* What the exercise asks:
Output the data word for word, dropping every image.

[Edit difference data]
===============

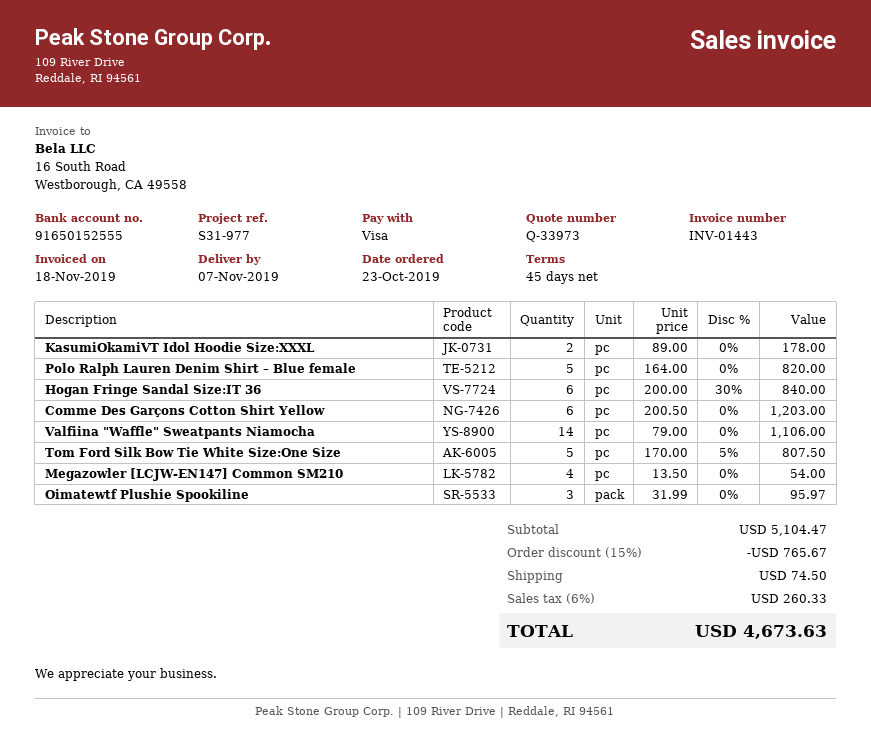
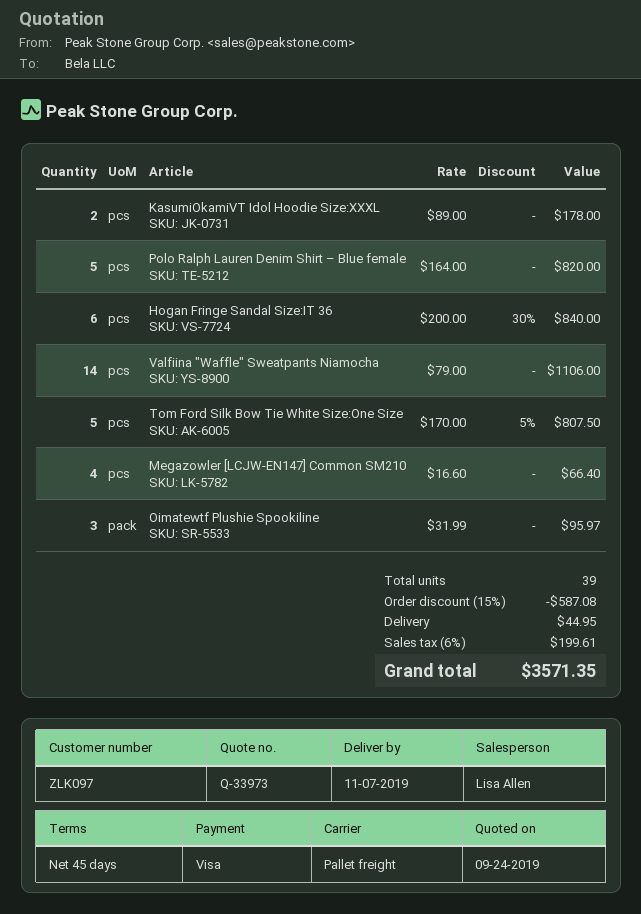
Comme Des Garçons Cotton Shirt Yellow: 6 x 200.50 = 1203.00 -> none
Megazowler [LCJW-EN147] Common SM210: 4 x 13.50 = 54.00 -> 4 x 16.60 = 66.40
discount: 15% = 765.67 -> 15% = 587.08
shipping: 74.50 -> 44.95
tax: 6% = 260.33 -> 6% = 199.61
total: 4673.63 -> 3571.35

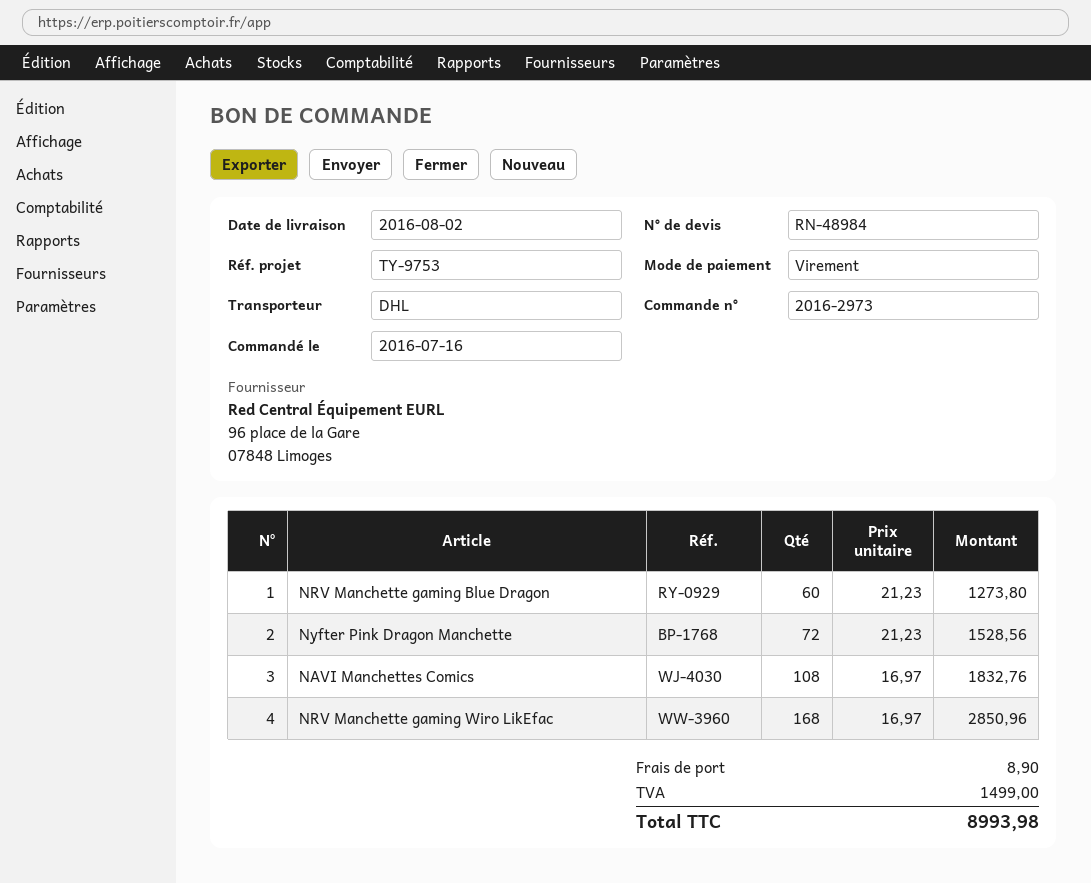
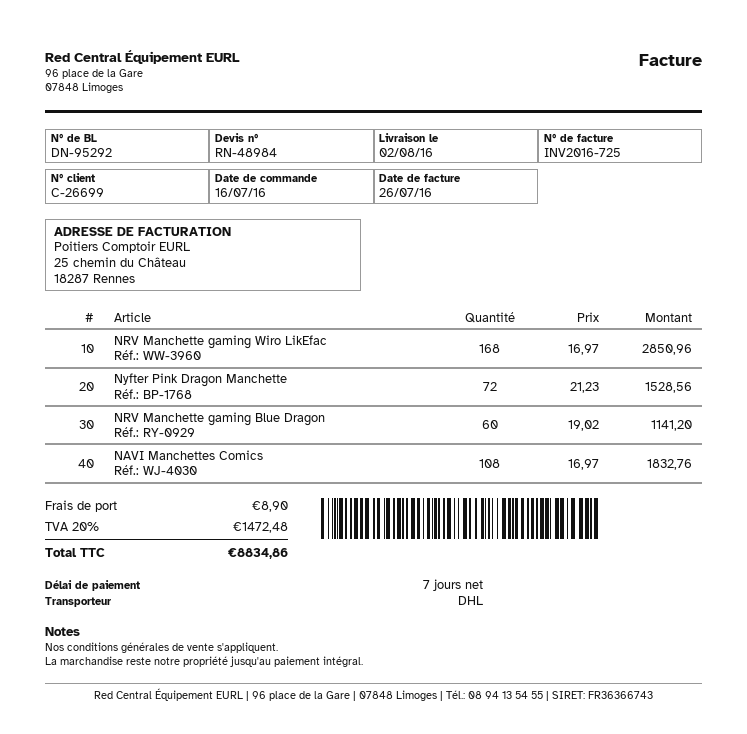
NRV Manchette gaming Blue Dragon: 60 x 21.23 = 1273.80 -> 60 x 19.02 = 1141.20
tax: 1499.00 -> 1472.48
total: 8993.98 -> 8834.86

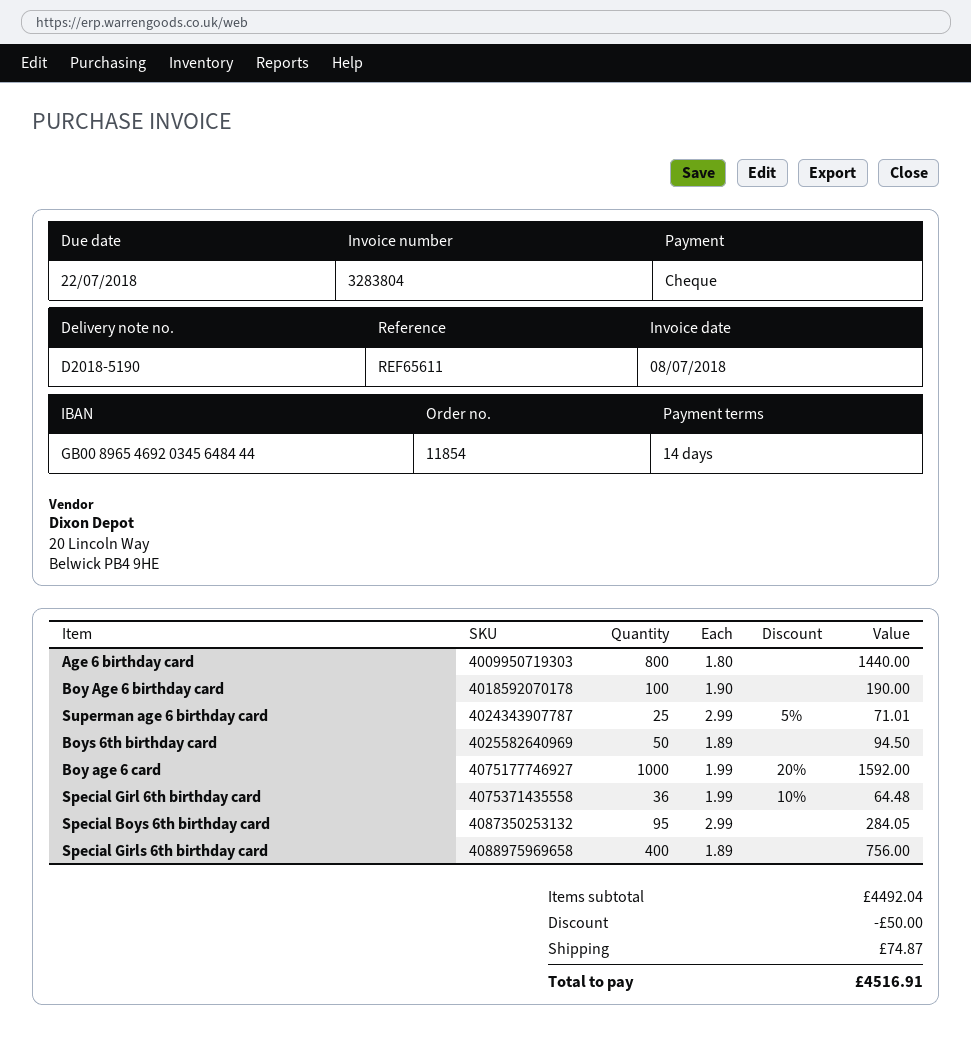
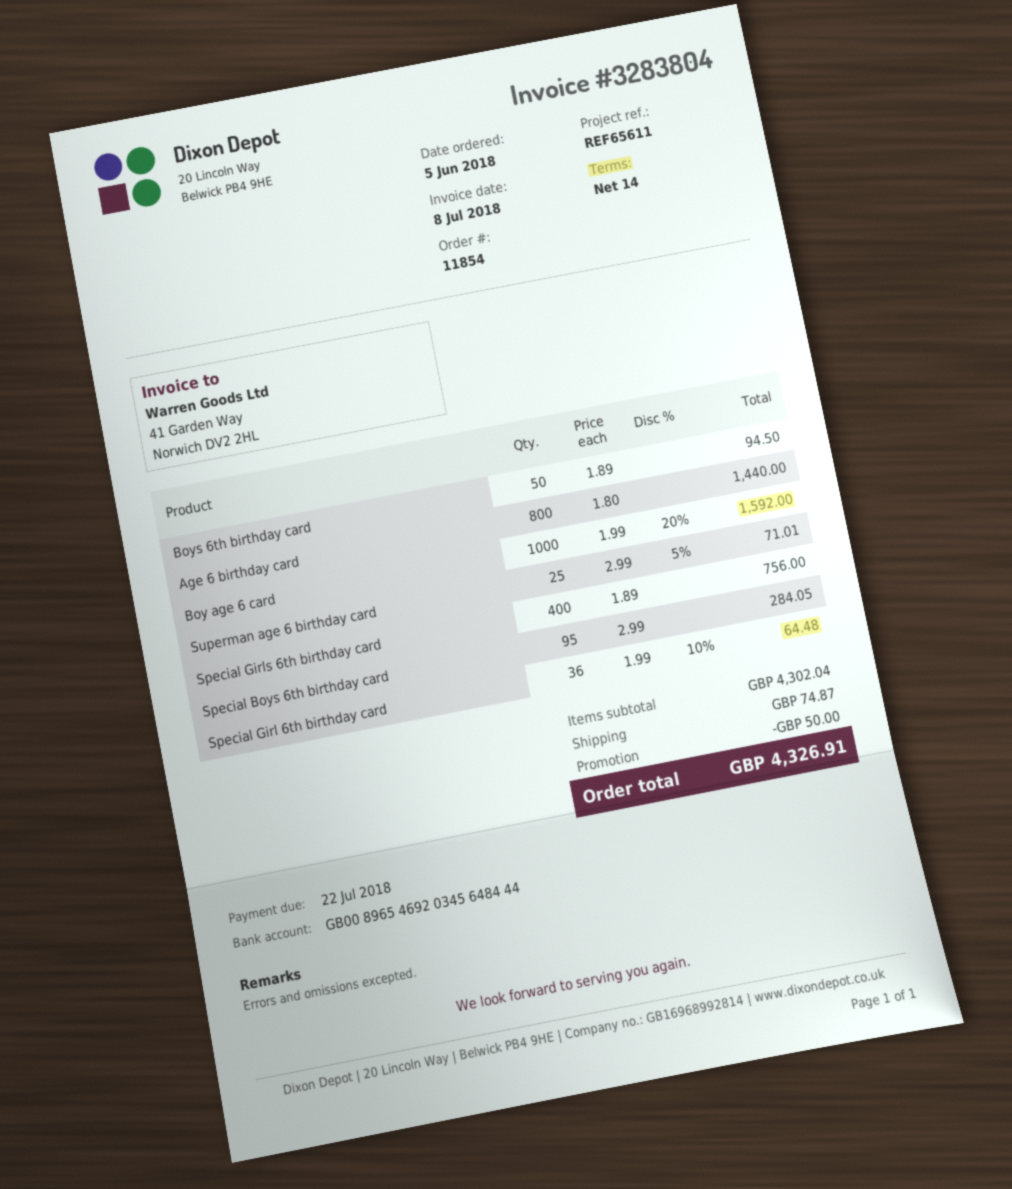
Boy Age 6 birthday card: 100 x 1.90 = 190.00 -> none
subtotal: 4492.04 -> 4302.04
total: 4516.91 -> 4326.91

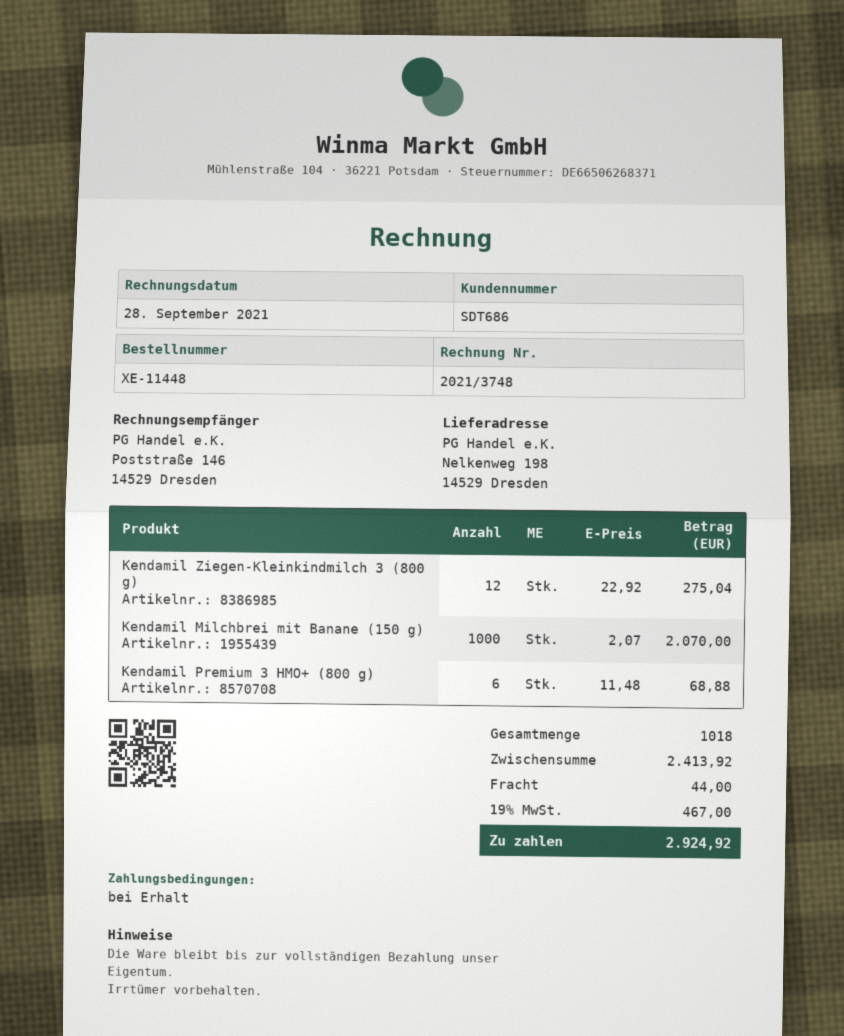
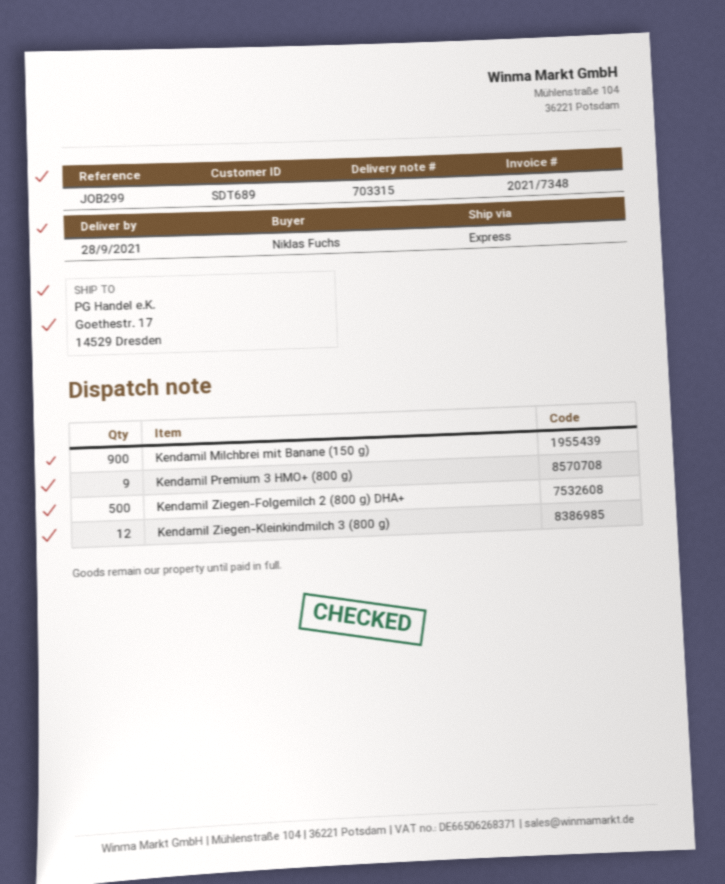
invoice number: 2021/3748 -> 2021/7348
customer number: SDT686 -> SDT689
ship to: Nelkenweg 198, 14529 Dresden -> Goethestr. 17, 14529 Dresden
Kendamil Milchbrei mit Banane (150 g): 1000 -> 900
Kendamil Premium 3 HMO+ (800 g): 6 -> 9
Kendamil Ziegen-Folgemilch 2 (800 g) DHA+: none -> 500

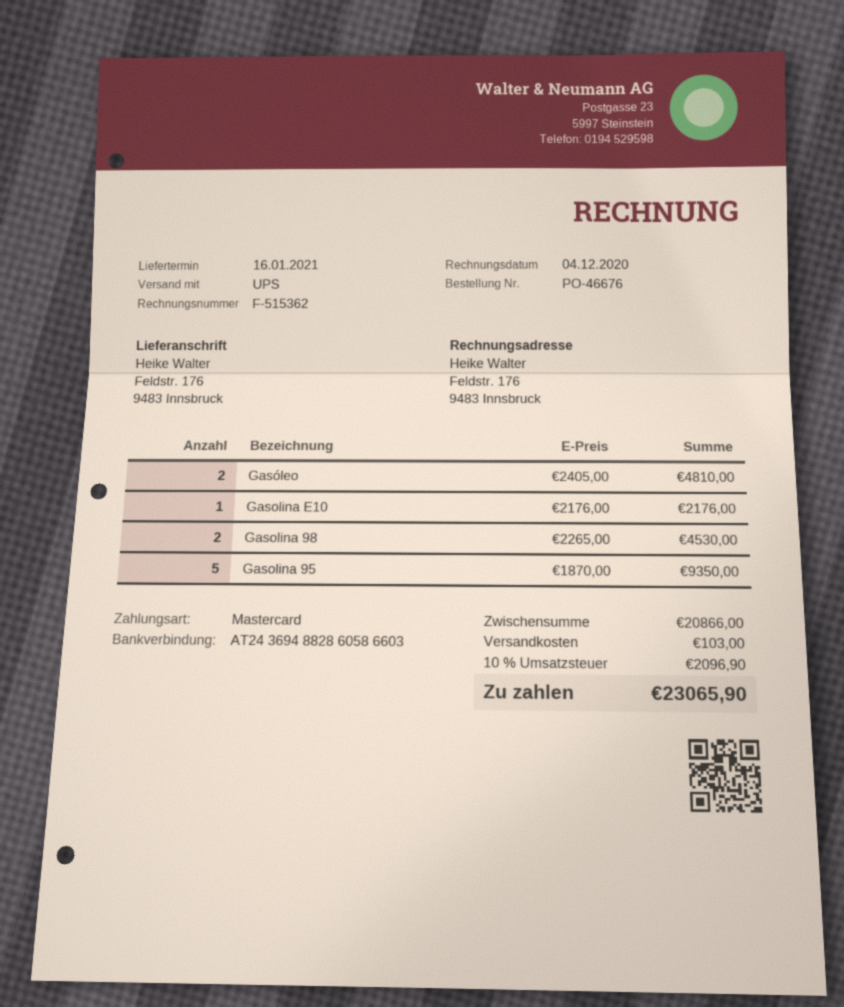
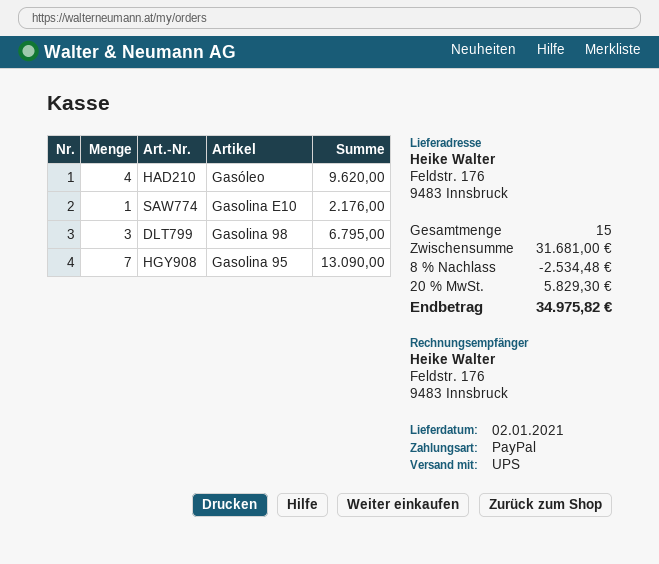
delivery date: 2021-01-16 -> 2021-01-02
payment method: Mastercard -> PayPal
Gasóleo: 2 for 4810.00 -> 4 for 9620.00
Gasolina 98: 2 for 4530.00 -> 3 for 6795.00
Gasolina 95: 5 for 9350.00 -> 7 for 13090.00
subtotal: 20866.00 -> 31681.00
discount: none -> 8% = 2534.48
shipping: 103.00 -> none
tax: 10% = 2096.90 -> 20% = 5829.30
total: 23065.90 -> 34975.82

===============

* Response area:
Comme Des Garçons Cotton Shirt Yellow: 6 x 200.50 = 1203.00 -> none
Megazowler [LCJW-EN147] Common SM210: 4 x 13.50 = 54.00 -> 4 x 16.60 = 66.40
discount: 15% = 765.67 -> 15% = 587.08
shipping: 74.50 -> 44.95
tax: 6% = 260.33 -> 6% = 199.61
total: 4673.63 -> 3571.35

NRV Manchette gaming Blue Dragon: 60 x 21.23 = 1273.80 -> 60 x 19.02 = 1141.20
tax: 1499.00 -> 1472.48
total: 8993.98 -> 8834.86

Boy Age 6 birthday card: 100 x 1.90 = 190.00 -> none
subtotal: 4492.04 -> 4302.04
total: 4516.91 -> 4326.91

invoice number: 2021/3748 -> 2021/7348
customer number: SDT686 -> SDT689
ship to: Nelkenweg 198, 14529 Dresden -> Goethestr. 17, 14529 Dresden
Kendamil Milchbrei mit Banane (150 g): 1000 -> 900
Kendamil Premium 3 HMO+ (800 g): 6 -> 9
Kendamil Ziegen-Folgemilch 2 (800 g) DHA+: none -> 500

delivery date: 2021-01-16 -> 2021-01-02
payment method: Mastercard -> PayPal
Gasóleo: 2 for 4810.00 -> 4 for 9620.00
Gasolina 98: 2 for 4530.00 -> 3 for 6795.00
Gasolina 95: 5 for 9350.00 -> 7 for 13090.00
subtotal: 20866.00 -> 31681.00
discount: none -> 8% = 2534.48
shipping: 103.00 -> none
tax: 10% = 2096.90 -> 20% = 5829.30
total: 23065.90 -> 34975.82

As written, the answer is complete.